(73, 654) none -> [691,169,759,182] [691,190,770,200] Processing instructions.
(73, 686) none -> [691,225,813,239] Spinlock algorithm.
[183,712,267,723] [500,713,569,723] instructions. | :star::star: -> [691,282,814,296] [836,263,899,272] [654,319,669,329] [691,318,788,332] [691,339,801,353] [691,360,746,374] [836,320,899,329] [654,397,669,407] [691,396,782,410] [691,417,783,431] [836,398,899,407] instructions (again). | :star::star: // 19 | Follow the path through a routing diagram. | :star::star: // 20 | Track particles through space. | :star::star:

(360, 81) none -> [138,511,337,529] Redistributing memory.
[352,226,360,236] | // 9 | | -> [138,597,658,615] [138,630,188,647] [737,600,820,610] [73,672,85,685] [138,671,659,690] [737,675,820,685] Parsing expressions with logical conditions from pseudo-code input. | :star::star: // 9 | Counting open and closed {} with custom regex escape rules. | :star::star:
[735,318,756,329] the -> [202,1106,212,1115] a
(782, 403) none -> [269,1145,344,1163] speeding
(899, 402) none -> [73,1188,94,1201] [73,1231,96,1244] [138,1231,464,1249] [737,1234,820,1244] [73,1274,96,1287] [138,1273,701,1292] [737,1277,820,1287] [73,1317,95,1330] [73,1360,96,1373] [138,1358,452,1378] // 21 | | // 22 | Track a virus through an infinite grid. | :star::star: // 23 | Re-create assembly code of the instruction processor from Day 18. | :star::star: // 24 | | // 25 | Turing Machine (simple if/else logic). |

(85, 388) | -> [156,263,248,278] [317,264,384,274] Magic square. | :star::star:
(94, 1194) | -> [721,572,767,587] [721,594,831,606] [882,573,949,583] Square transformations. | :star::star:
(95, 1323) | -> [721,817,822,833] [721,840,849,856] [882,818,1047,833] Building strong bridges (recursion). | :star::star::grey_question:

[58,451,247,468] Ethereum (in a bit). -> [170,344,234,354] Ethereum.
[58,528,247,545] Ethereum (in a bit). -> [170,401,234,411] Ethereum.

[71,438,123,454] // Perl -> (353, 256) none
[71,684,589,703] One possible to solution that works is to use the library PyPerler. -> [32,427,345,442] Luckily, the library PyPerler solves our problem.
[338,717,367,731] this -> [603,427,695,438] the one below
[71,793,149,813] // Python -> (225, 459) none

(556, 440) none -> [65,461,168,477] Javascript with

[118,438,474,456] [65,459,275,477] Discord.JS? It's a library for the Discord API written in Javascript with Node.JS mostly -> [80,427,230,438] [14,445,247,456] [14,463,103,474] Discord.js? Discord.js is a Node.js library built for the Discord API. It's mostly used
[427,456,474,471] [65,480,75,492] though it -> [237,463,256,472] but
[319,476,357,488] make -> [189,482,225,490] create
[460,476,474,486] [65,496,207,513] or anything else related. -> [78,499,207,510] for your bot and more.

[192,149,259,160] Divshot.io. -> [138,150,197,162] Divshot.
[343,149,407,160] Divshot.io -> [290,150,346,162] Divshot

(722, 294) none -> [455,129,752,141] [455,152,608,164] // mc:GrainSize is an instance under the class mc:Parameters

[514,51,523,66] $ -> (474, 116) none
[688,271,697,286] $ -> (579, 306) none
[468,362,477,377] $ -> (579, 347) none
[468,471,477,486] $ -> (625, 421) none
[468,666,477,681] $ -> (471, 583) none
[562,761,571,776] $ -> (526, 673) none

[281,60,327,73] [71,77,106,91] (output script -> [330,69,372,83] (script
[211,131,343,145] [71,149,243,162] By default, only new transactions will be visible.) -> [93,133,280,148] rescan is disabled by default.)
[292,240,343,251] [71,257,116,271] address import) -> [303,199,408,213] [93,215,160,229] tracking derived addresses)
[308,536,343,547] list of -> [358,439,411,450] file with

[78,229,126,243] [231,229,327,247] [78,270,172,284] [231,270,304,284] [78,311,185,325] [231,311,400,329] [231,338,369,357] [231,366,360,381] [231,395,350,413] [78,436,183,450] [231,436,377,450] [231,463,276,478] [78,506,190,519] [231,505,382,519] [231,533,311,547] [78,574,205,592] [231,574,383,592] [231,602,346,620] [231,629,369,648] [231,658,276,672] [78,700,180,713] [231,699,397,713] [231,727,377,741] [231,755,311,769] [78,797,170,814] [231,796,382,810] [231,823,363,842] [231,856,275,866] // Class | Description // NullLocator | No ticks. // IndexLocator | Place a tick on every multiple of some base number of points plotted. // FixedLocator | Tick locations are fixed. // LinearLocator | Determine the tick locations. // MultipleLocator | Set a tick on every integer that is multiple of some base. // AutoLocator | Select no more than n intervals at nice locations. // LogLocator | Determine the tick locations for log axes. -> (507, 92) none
--
▶ EXERCISE PROMPT
Within the data above, the span starting at the line containing "[211,131,343,145] [71,149,243,162] By" and ending at the line containing "[308,536,343,547] list of" is to be retyped exactly, with no other lines.

▶ RESULT OF THE TASK
[211,131,343,145] [71,149,243,162] By default, only new transactions will be visible.) -> [93,133,280,148] rescan is disabled by default.)
[292,240,343,251] [71,257,116,271] address import) -> [303,199,408,213] [93,215,160,229] tracking derived addresses)
[308,536,343,547] list of -> [358,439,411,450] file with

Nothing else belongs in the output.